» What you are asked to do
Give back the listing in full and exactly, leaving out the images.

***** Source material

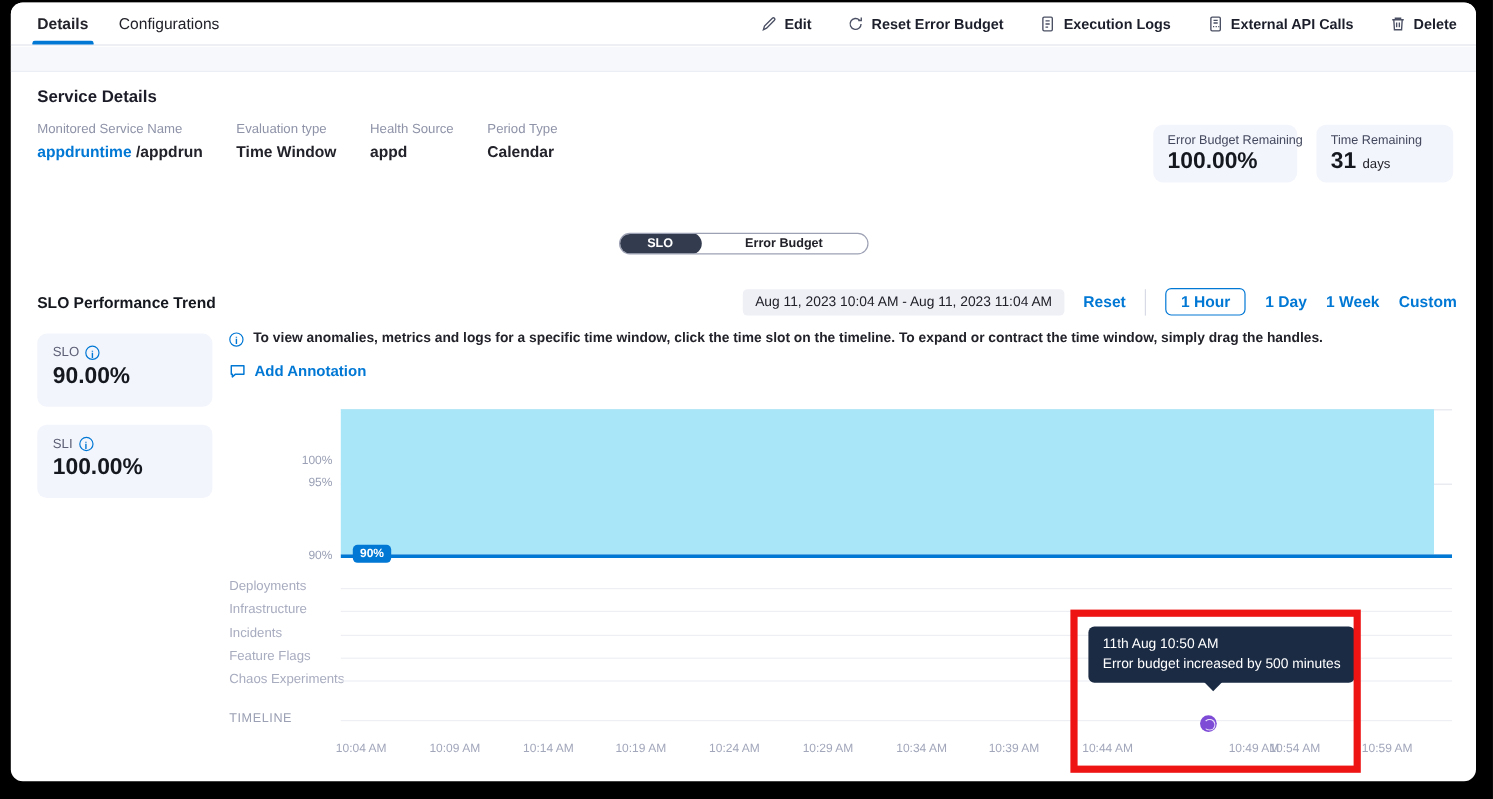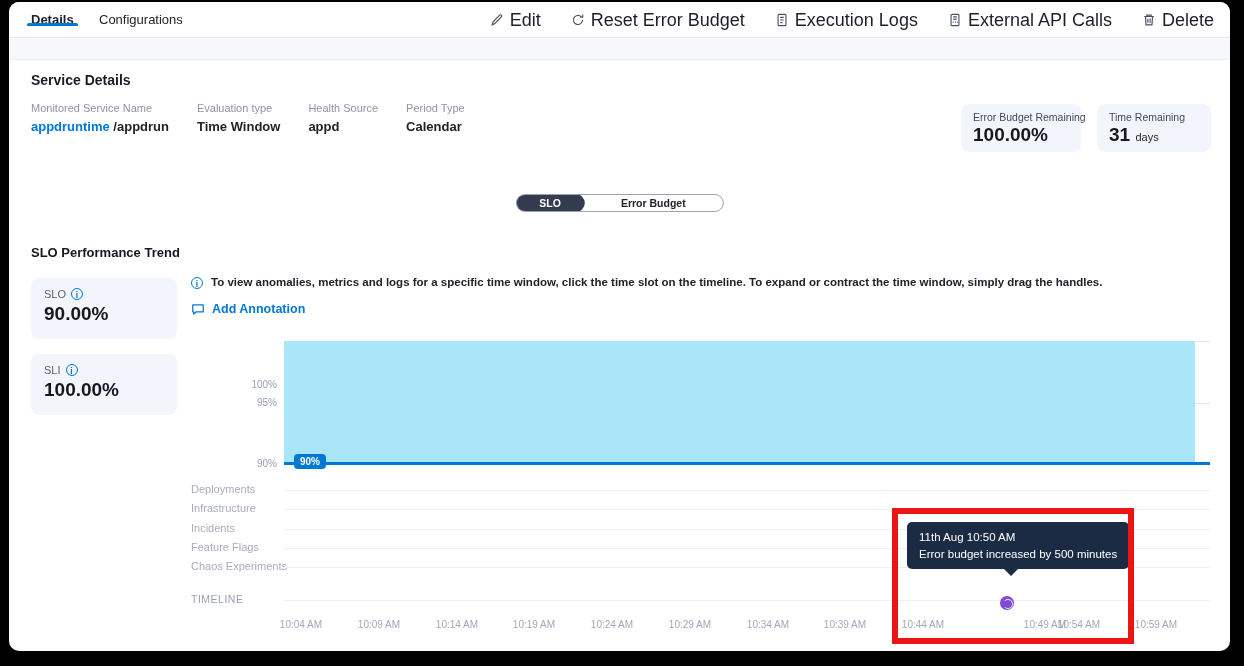--- a/index.html
+++ b/index.html
@@ -1,26 +1,26 @@
 <!DOCTYPE html>
 <html><head>
 <meta charset="utf-8">
 <style>
   * { margin:0; padding:0; box-sizing:border-box; }
   html,body { width:1244px; height:666px; background:#000; font-family:"Liberation Sans", sans-serif; overflow:hidden; }
   .frame { position:absolute; left:9px; top:2px; width:1221px; height:649px; background:#fff; border-radius:10px; overflow:hidden; }
 
   
   .topbar { position:absolute; left:0; top:0; width:100%; height:36px; background:#fff; border-bottom:1px solid #e3e5ee; }
-  .tab { position:absolute; top:0; height:24px; line-height:36px; font-size:13px; color:#22222a; cursor:pointer; }
+  .tab { position:absolute; top:0; height:35px; line-height:36px; font-size:13px; color:#22222a; cursor:pointer; }
   .tab-details { left:22px; font-weight:bold; }
   .tab-details::after { content:""; position:absolute; left:-4px; right:-4px; bottom:0; height:3px; background:#0278d5; border-radius:2px 2px 0 0; }
   .tab-config { left:90px; }
   .actions { position:absolute; right:16px; top:0; height:36px; display:flex; align-items:center; gap:30px; }
-  .action-btn { display:flex; align-items:center; gap:6px; font-size:18px; font-weight:normal; color:#1c1f2b; cursor:pointer; white-space:nowrap; }
+  .action-btn { display:flex; gap:6px; font-size:12px; font-weight:bold; color:#1c1f2b; cursor:pointer; white-space:nowrap; }
   .action-btn svg { width:14px; height:14px; stroke:#4a4f63; fill:none; stroke-width:1.3; }
   .strip { position:absolute; left:0; top:37px; width:100%; height:21px; background:#f7f8fc; border-bottom:1px solid #eceef5; }
 
   
   .sd-title { position:absolute; left:22px; top:70px; font-size:14px; font-weight:bold; color:#1c1c28; }
   .fields { position:absolute; left:22px; top:100px; display:flex; gap:28px; }
   .field-label { font-size:11px; color:#8f93a8; margin-bottom:5px; white-space:nowrap; }
   .field-value { font-size:13px; font-weight:bold; color:#22222a; white-space:nowrap; }
   .field-link { color:#0278d5; cursor:pointer; }
   .field-suffix { font-weight:normal; font-size:11.5px; color:#3c4052; }
@@ -150,20 +150,29 @@
     <div class="metric-label">Time Remaining</div>
     <div class="metric-value"><span>31</span> <span class="metric-unit">days</span></div>
   </div>
 
   <div class="toggle">
     <div class="toggle-seg toggle-on">SLO</div>
     <div class="toggle-seg">Error Budget</div>
   </div>
 
   <div class="trend-title">SLO Performance Trend</div>
+  <div class="trend-controls">
+    <div class="date-pill">Aug 11, 2023 10:04 AM - Aug 11, 2023 11:04 AM</div>
+    <div class="link-blue">Reset</div>
+    <div class="vdiv"></div>
+    <div class="link-blue range-active">1 Hour</div>
+    <div class="link-blue">1 Day</div>
+    <div class="link-blue">1 Week</div>
+    <div class="link-blue">Custom</div>
+  </div>
 
   <div class="stat-card stat-slo">
     <div class="stat-label">
         <span>SLO</span>
         <span class="info-i">i</span>
       </div>
     <div class="stat-value">90.00%</div>
   </div>
   <div class="stat-card stat-sli">
     <div class="stat-label">

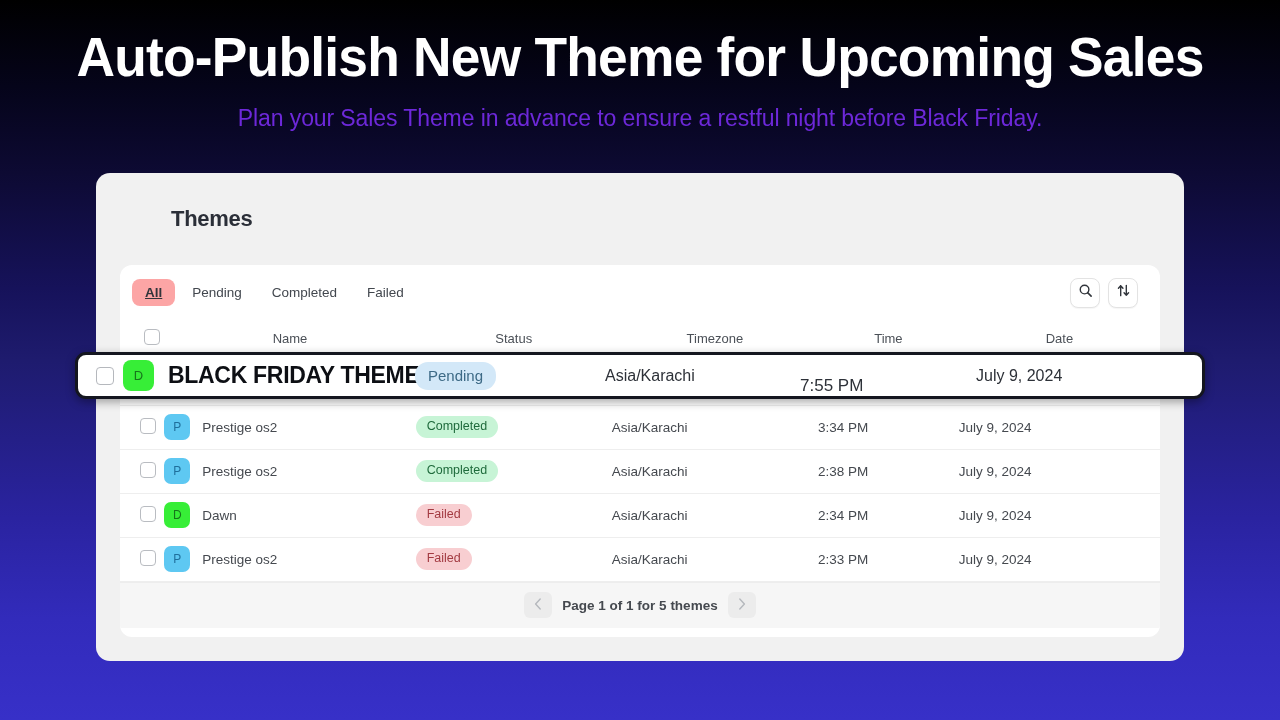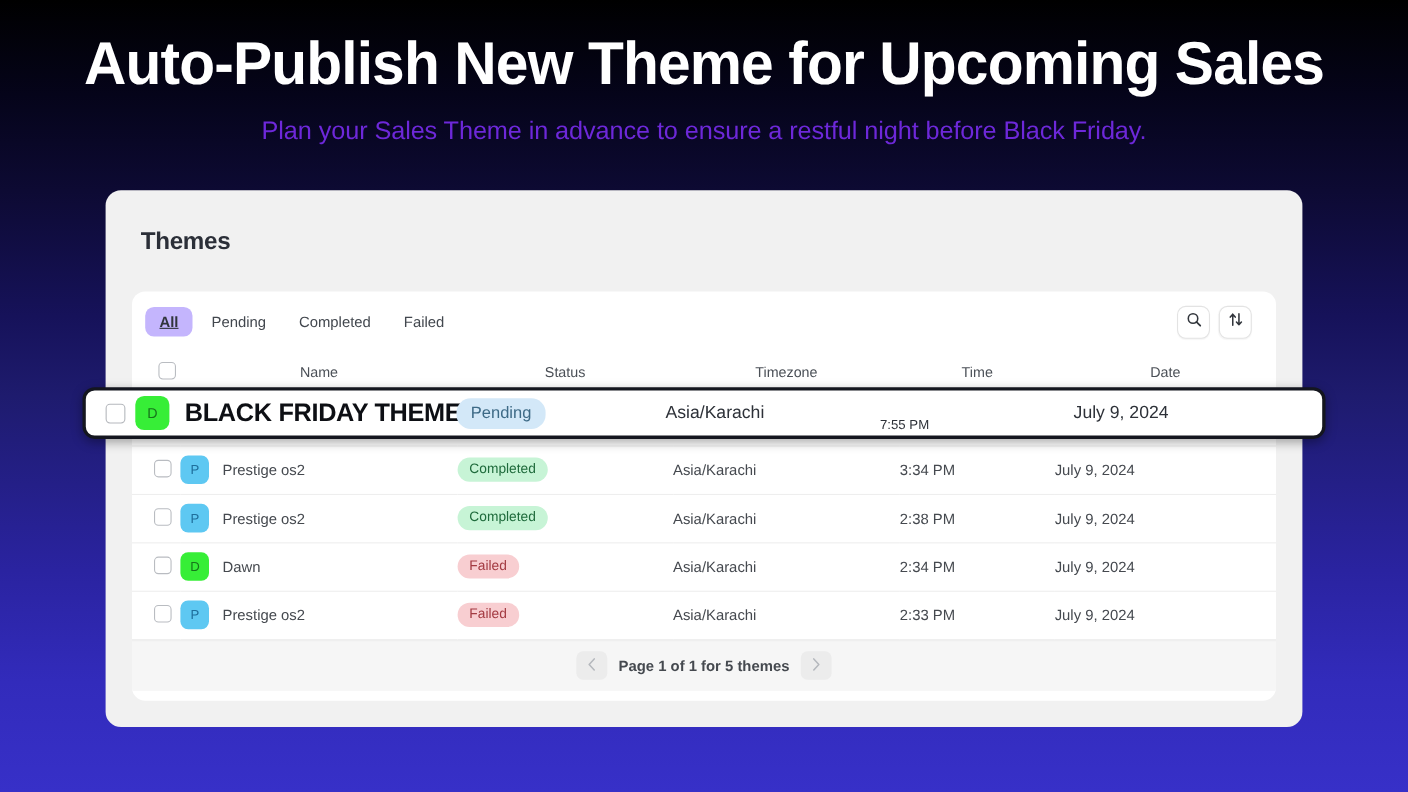--- a/index.html
+++ b/index.html
@@ -60,20 +60,21 @@
     background: #f1f1f1;
     border-radius: 14px;
   }
 
   .outer-head {
     height: 92px;
     padding: 0 32px;
     display: flex;
     align-items: center;
     justify-content: space-between;
+    margin-left: 43px;
   }
   .panel-title {
     font-size: 22px;
     font-weight: 700;
     color: #2b2f38;
     letter-spacing: -0.3px;
   }
   .schedule-btn {
     background: #2f7d45;
     color: #ffffff;
@@ -110,21 +111,21 @@
   .tabs { display: flex; align-items: center; gap: 4px; }
   .tab {
     font-size: 13.5px;
     color: #42474e;
     padding: 6px 13px;
     border-radius: 8px;
     cursor: pointer;
     white-space: nowrap;
   }
   .tab.active {
-    background: #c4b5fd;
+    background: #fca5a5;
     font-weight: 600;
     color: #31353b;
     text-decoration: underline;
   }
   .tab-actions { display: flex; align-items: center; gap: 8px; padding-right: 10px; }
   .icon-btn {
     width: 30px; height: 30px;
     border: 1px solid #e3e3e3;
     background: #ffffff;
     border-radius: 8px;
@@ -235,21 +236,21 @@
   .sp-badge {
     display: inline-block;
     background: #d3e8f8;
     color: #3d6a86;
     font-size: 15px;
     padding: 6px 13px 7px;
     border-radius: 13px;
     line-height: 1;
   }
   .sp-tz   { width: 195px; font-size: 16px; color: #2d3138; text-align: left; }
-  .sp-time { width: 176px; font-size: 12px; color: #2d3138; margin-top: 20px; }
+  .sp-time { width: 176px; font-size: 17px; color: #2d3138; margin-top: 20px; }
   .sp-date { flex: 1; font-size: 16px; color: #2d3138; }
 
   
   .pager {
     height: 46px;
     background: #f6f6f6;
     border-top: 1px solid #ededed;
     display: flex;
     align-items: center;
     justify-content: center;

**********

» The completed task
--- a/index.html
+++ b/index.html
@@ -1,26 +1,26 @@
 <!DOCTYPE html>
 <html><head>
 <meta charset="utf-8">
 <style>
   * { margin:0; padding:0; box-sizing:border-box; }
   html,body { width:1244px; height:666px; background:#000; font-family:"Liberation Sans", sans-serif; overflow:hidden; }
   .frame { position:absolute; left:9px; top:2px; width:1221px; height:649px; background:#fff; border-radius:10px; overflow:hidden; }
 
   
   .topbar { position:absolute; left:0; top:0; width:100%; height:36px; background:#fff; border-bottom:1px solid #e3e5ee; }
-  .tab { position:absolute; top:0; height:24px; line-height:36px; font-size:13px; color:#22222a; cursor:pointer; }
+  .tab { position:absolute; top:0; height:35px; line-height:36px; font-size:13px; color:#22222a; cursor:pointer; }
   .tab-details { left:22px; font-weight:bold; }
   .tab-details::after { content:""; position:absolute; left:-4px; right:-4px; bottom:0; height:3px; background:#0278d5; border-radius:2px 2px 0 0; }
   .tab-config { left:90px; }
   .actions { position:absolute; right:16px; top:0; height:36px; display:flex; align-items:center; gap:30px; }
-  .action-btn { display:flex; align-items:center; gap:6px; font-size:18px; font-weight:normal; color:#1c1f2b; cursor:pointer; white-space:nowrap; }
+  .action-btn { display:flex; gap:6px; font-size:12px; font-weight:bold; color:#1c1f2b; cursor:pointer; white-space:nowrap; }
   .action-btn svg { width:14px; height:14px; stroke:#4a4f63; fill:none; stroke-width:1.3; }
   .strip { position:absolute; left:0; top:37px; width:100%; height:21px; background:#f7f8fc; border-bottom:1px solid #eceef5; }
 
   
   .sd-title { position:absolute; left:22px; top:70px; font-size:14px; font-weight:bold; color:#1c1c28; }
   .fields { position:absolute; left:22px; top:100px; display:flex; gap:28px; }
   .field-label { font-size:11px; color:#8f93a8; margin-bottom:5px; white-space:nowrap; }
   .field-value { font-size:13px; font-weight:bold; color:#22222a; white-space:nowrap; }
   .field-link { color:#0278d5; cursor:pointer; }
   .field-suffix { font-weight:normal; font-size:11.5px; color:#3c4052; }
@@ -150,20 +150,29 @@
     <div class="metric-label">Time Remaining</div>
     <div class="metric-value"><span>31</span> <span class="metric-unit">days</span></div>
   </div>
 
   <div class="toggle">
     <div class="toggle-seg toggle-on">SLO</div>
     <div class="toggle-seg">Error Budget</div>
   </div>
 
   <div class="trend-title">SLO Performance Trend</div>
+  <div class="trend-controls">
+    <div class="date-pill">Aug 11, 2023 10:04 AM - Aug 11, 2023 11:04 AM</div>
+    <div class="link-blue">Reset</div>
+    <div class="vdiv"></div>
+    <div class="link-blue range-active">1 Hour</div>
+    <div class="link-blue">1 Day</div>
+    <div class="link-blue">1 Week</div>
+    <div class="link-blue">Custom</div>
+  </div>
 
   <div class="stat-card stat-slo">
     <div class="stat-label">
         <span>SLO</span>
         <span class="info-i">i</span>
       </div>
     <div class="stat-value">90.00%</div>
   </div>
   <div class="stat-card stat-sli">
     <div class="stat-label">

--- a/index.html
+++ b/index.html
@@ -60,20 +60,21 @@
     background: #f1f1f1;
     border-radius: 14px;
   }
 
   .outer-head {
     height: 92px;
     padding: 0 32px;
     display: flex;
     align-items: center;
     justify-content: space-between;
+    margin-left: 43px;
   }
   .panel-title {
     font-size: 22px;
     font-weight: 700;
     color: #2b2f38;
     letter-spacing: -0.3px;
   }
   .schedule-btn {
     background: #2f7d45;
     color: #ffffff;
@@ -110,21 +111,21 @@
   .tabs { display: flex; align-items: center; gap: 4px; }
   .tab {
     font-size: 13.5px;
     color: #42474e;
     padding: 6px 13px;
     border-radius: 8px;
     cursor: pointer;
     white-space: nowrap;
   }
   .tab.active {
-    background: #c4b5fd;
+    background: #fca5a5;
     font-weight: 600;
     color: #31353b;
     text-decoration: underline;
   }
   .tab-actions { display: flex; align-items: center; gap: 8px; padding-right: 10px; }
   .icon-btn {
     width: 30px; height: 30px;
     border: 1px solid #e3e3e3;
     background: #ffffff;
     border-radius: 8px;
@@ -235,21 +236,21 @@
   .sp-badge {
     display: inline-block;
     background: #d3e8f8;
     color: #3d6a86;
     font-size: 15px;
     padding: 6px 13px 7px;
     border-radius: 13px;
     line-height: 1;
   }
   .sp-tz   { width: 195px; font-size: 16px; color: #2d3138; text-align: left; }
-  .sp-time { width: 176px; font-size: 12px; color: #2d3138; margin-top: 20px; }
+  .sp-time { width: 176px; font-size: 17px; color: #2d3138; margin-top: 20px; }
   .sp-date { flex: 1; font-size: 16px; color: #2d3138; }
 
   
   .pager {
     height: 46px;
     background: #f6f6f6;
     border-top: 1px solid #ededed;
     display: flex;
     align-items: center;
     justify-content: center;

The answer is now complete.